Last summer, Moeakiola attended BYU's summer camp. While there, he was able to learn more about the Cougar program and speak with Coach Mendenhall.

"It was such a great experience being out there," Moeakiola said. "I got a chance to show the coaches the football skills that I have and not only represent me and God but my family as well. I wanted to try and do my best and get some exposure out there so that maybe one day I can play for the Cougars. I got a chance to talk to Coach Mendenhall and he's a great man. He's straight up and honest with you and tells it like it is. He told me straight up what to expect if you sign here. He wasn't the kind of coach that kept away the bad stuff and only talked about the good. He talked to me about both the positives and the negatives of the school, and that's one thing I really liked about him because he's not going to hide it from you.

"When I was being evaluated during the drills, I was pulled aside and Coach Mendenhall asked me about the camp. He talked to me about some things that I need to work on and what my advantages are as a football player. I really took his advice to heart and started working on those things. Coach Mendenhall is really a great coach and cares for the players. He tells it like it is."

Coach Mendenhall wasn't the only aspect about BYU that impressed Moeakiola.

"One of the positives I learned about was the academics and that really hit me hard," he said. "Like I said, academics is number one for me. I also really liked the people there and felt comfortable there. I know that if I were to go there, I wouldn't be the only Poly at the school. It was great to see all these Polynesians there. It was great to see people who are like yourself there, and a lot of people who are diverse, living the same kinds of standards. It would be great to go to a place where people know what a Tongan is. I really felt comfortable there with all the people and that was a real positive for me.

"One negative that I learned about BYU really is a positive for me. For some people, not having that party life and being expected to live a higher standard might be a negative for some people. I look at it as a positive. Having guidelines and a curfew and standards that you're expected to live by is an advantage to me. It keeps you in line and away from trouble so you can just focus on the reasons why you're there."

BYU's mission to develop student athletes into something more caught this deeply religious gridiron warrior's attention.

"I think BYU is probably one of the only colleges that expects you to live by your faith," he said. "I think that's pretty much it. It just helps you live the life you were taught by your parents and keep it the way you want it and not in a worldly way. In the Bible, you don't want to live your life in a worldly way but in a Christian way, and I think it's a good place to help others who are trying to make it.

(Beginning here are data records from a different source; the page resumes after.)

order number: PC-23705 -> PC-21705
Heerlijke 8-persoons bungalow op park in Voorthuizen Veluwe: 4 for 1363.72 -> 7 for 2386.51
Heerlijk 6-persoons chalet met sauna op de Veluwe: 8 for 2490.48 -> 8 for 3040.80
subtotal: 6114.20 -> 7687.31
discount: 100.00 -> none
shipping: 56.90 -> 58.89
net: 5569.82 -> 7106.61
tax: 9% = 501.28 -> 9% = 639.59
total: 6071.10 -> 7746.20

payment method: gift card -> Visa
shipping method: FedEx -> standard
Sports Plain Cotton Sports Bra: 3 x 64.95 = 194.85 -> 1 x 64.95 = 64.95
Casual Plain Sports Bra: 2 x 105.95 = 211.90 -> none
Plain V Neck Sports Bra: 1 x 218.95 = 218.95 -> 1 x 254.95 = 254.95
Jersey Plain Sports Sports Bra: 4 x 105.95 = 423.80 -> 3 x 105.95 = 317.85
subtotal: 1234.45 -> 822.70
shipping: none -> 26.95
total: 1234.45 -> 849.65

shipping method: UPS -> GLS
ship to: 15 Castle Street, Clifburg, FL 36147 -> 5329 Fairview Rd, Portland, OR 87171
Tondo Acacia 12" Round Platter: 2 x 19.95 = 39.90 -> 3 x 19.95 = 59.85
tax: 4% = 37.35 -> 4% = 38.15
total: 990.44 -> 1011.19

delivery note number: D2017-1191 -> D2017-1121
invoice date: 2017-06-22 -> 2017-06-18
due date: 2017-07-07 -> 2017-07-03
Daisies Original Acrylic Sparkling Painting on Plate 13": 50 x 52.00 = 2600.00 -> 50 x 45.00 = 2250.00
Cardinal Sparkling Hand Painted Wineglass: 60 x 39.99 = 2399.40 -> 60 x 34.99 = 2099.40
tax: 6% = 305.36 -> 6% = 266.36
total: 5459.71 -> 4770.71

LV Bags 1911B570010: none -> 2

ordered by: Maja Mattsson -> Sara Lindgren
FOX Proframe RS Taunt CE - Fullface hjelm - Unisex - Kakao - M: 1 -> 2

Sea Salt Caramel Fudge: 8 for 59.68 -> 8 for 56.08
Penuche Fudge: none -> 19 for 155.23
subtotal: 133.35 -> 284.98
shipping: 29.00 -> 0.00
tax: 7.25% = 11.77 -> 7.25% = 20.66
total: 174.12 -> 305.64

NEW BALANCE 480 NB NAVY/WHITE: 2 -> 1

"Yeah, it would be a great opportunity if BYU offered me a scholarship. I would hold BYU as one of my top schools because of the academics and all the other things like the standards that is expected of you there. My family thinks BYU is a good school even though we are not Mormon but Methodist. My parents look at it as an opportunity for me to go to a place that would keep me in line and go forward in life. I would like to surround my life with people like that so I can keep living a Christian life style."